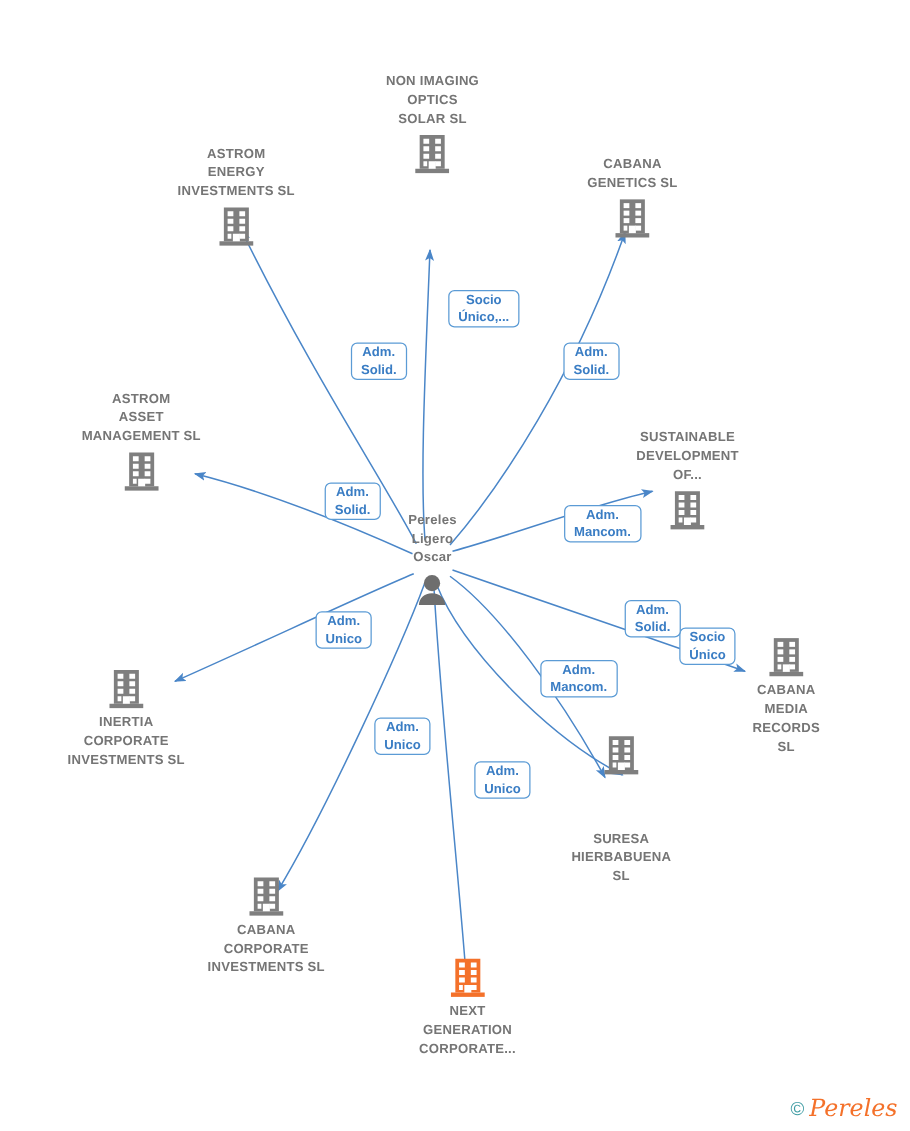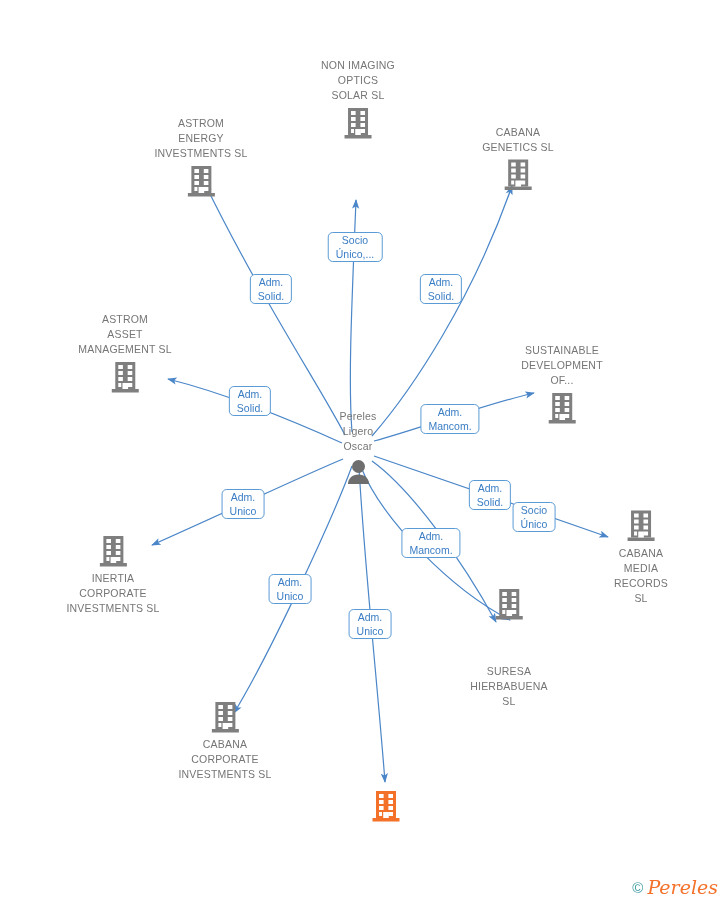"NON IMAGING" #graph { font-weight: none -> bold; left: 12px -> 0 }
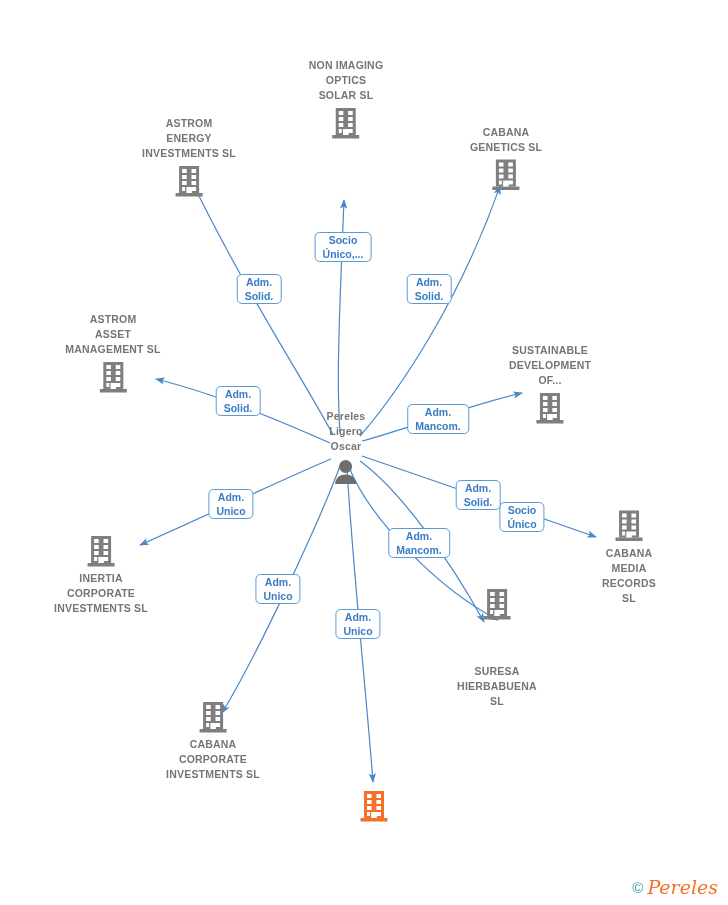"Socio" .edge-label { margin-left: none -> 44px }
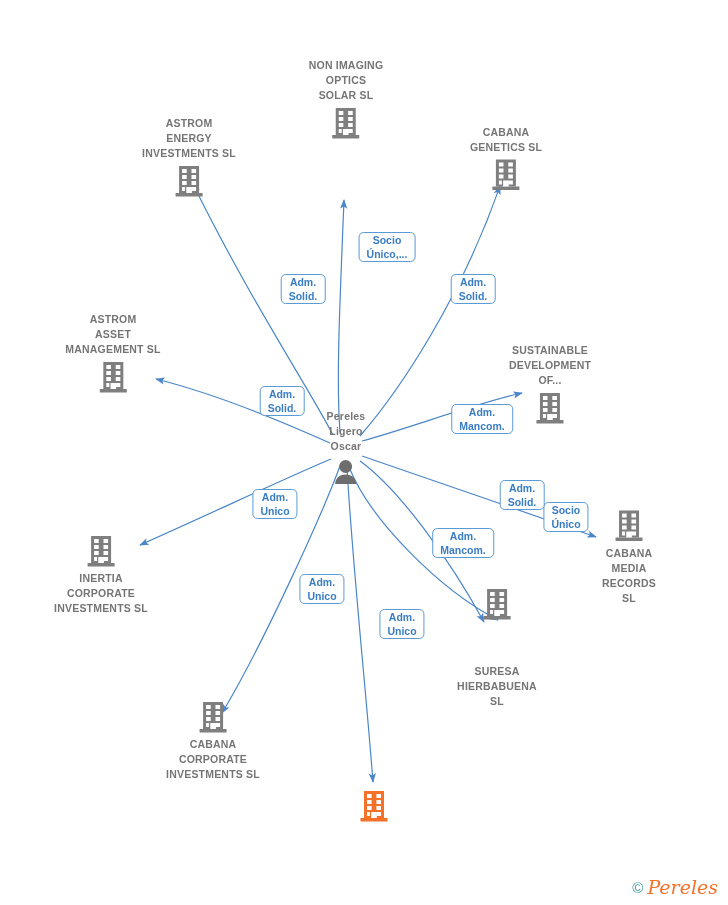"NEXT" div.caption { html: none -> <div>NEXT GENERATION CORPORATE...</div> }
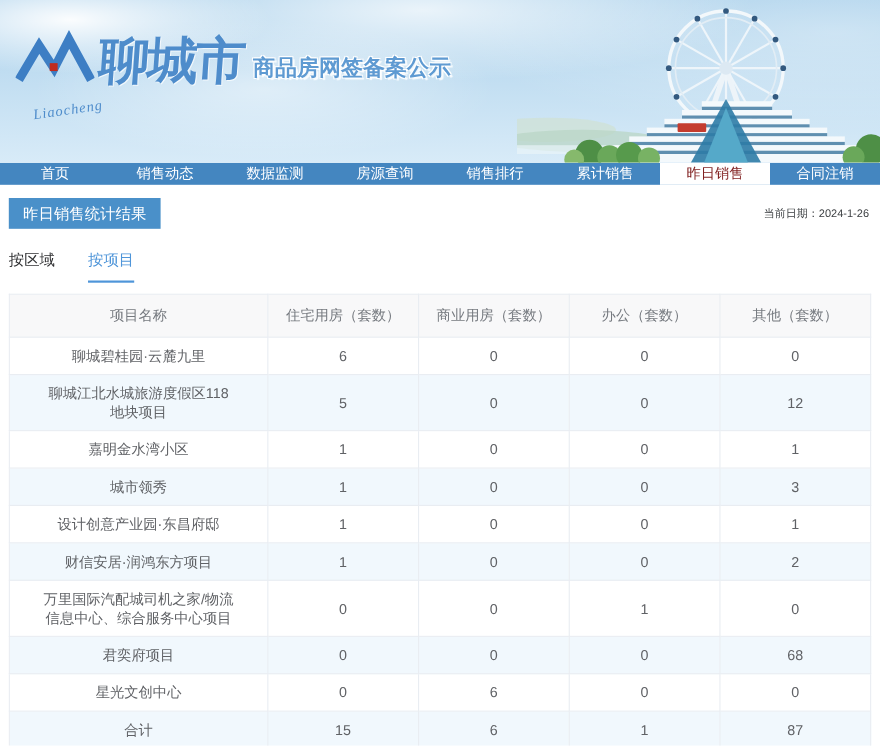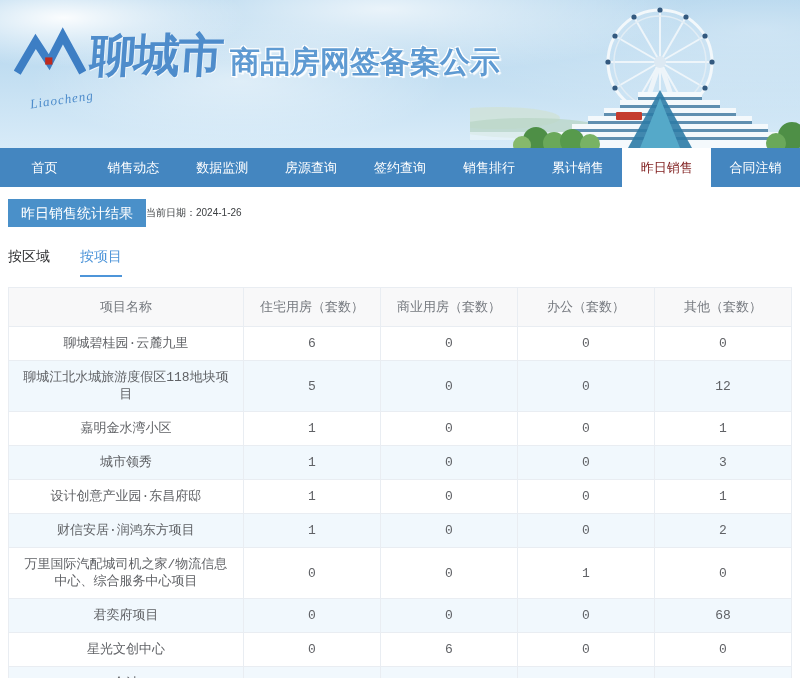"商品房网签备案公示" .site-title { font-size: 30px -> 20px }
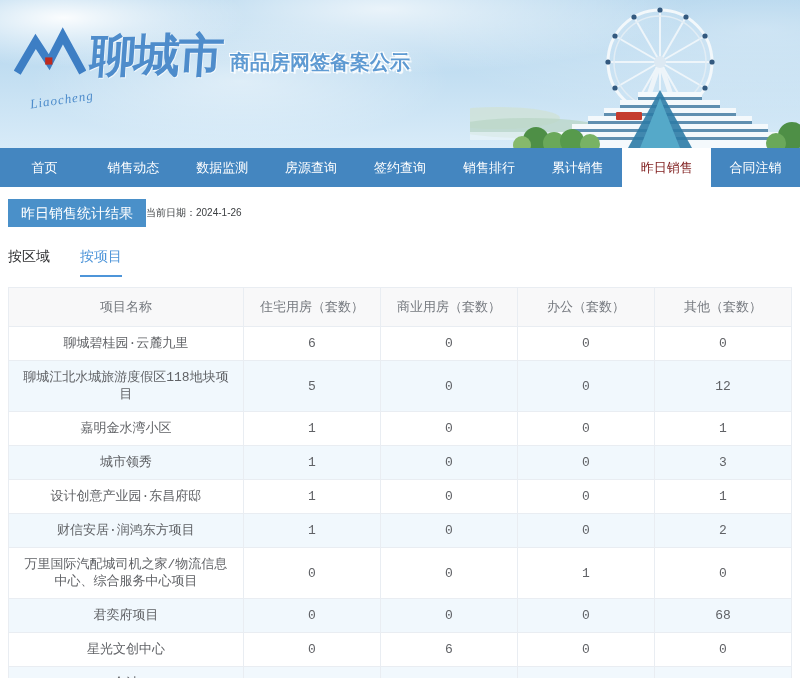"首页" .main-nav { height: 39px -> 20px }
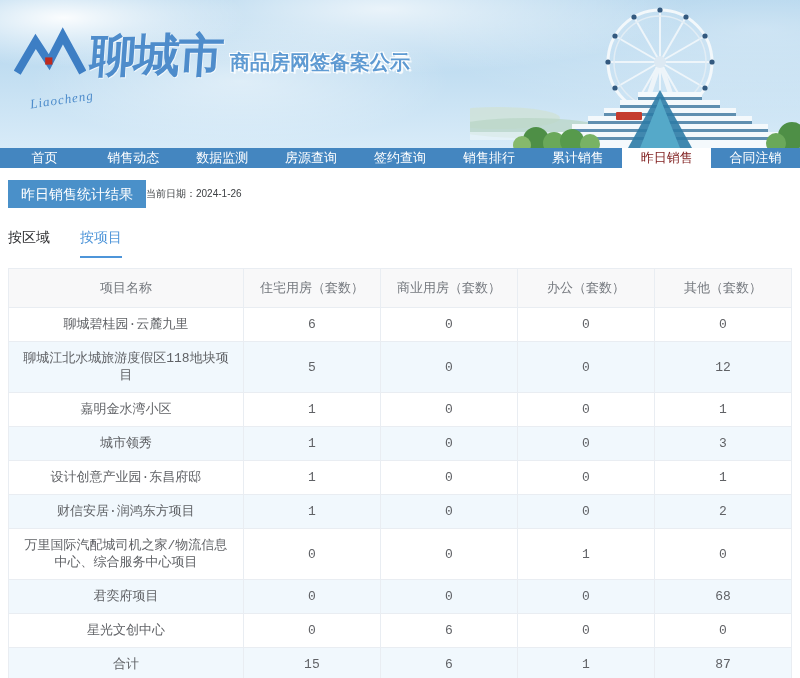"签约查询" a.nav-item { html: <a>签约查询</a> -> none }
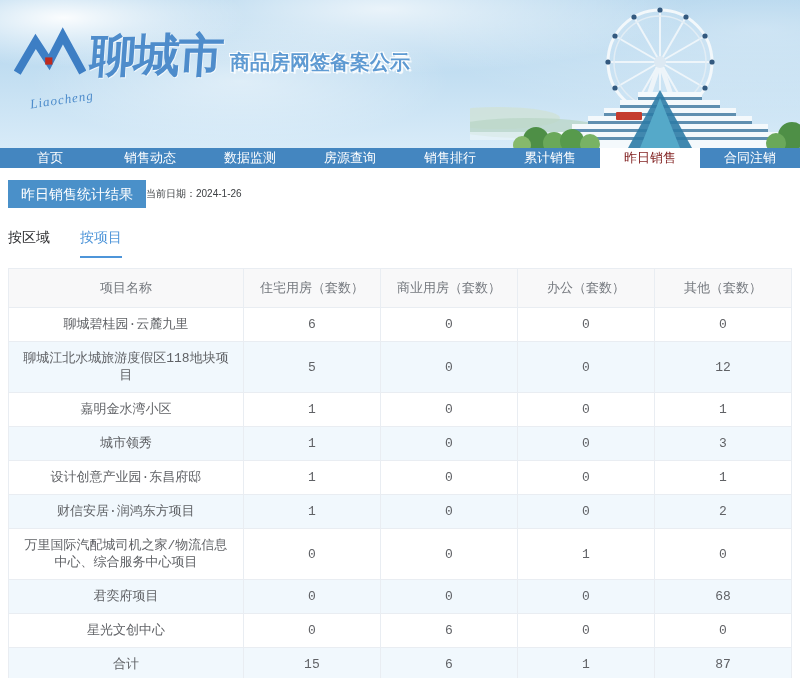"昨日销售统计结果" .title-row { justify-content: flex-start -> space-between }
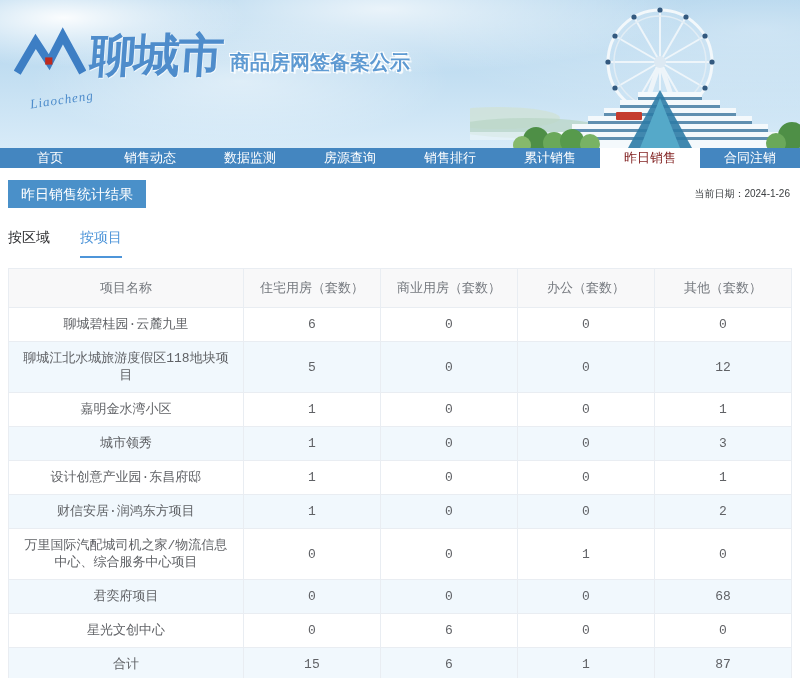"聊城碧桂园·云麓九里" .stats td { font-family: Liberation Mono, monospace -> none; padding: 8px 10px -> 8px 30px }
-- -- --
Return every line above verbatim, pictures excluded.

**RESPONSE:**
"NON IMAGING" #graph { font-weight: none -> bold; left: 12px -> 0 }
"Socio" .edge-label { margin-left: none -> 44px }
"NEXT" div.caption { html: none -> <div>NEXT GENERATION CORPORATE...</div> }
"商品房网签备案公示" .site-title { font-size: 30px -> 20px }
"首页" .main-nav { height: 39px -> 20px }
"签约查询" a.nav-item { html: <a>签约查询</a> -> none }
"昨日销售统计结果" .title-row { justify-content: flex-start -> space-between }
"聊城碧桂园·云麓九里" .stats td { font-family: Liberation Mono, monospace -> none; padding: 8px 10px -> 8px 30px }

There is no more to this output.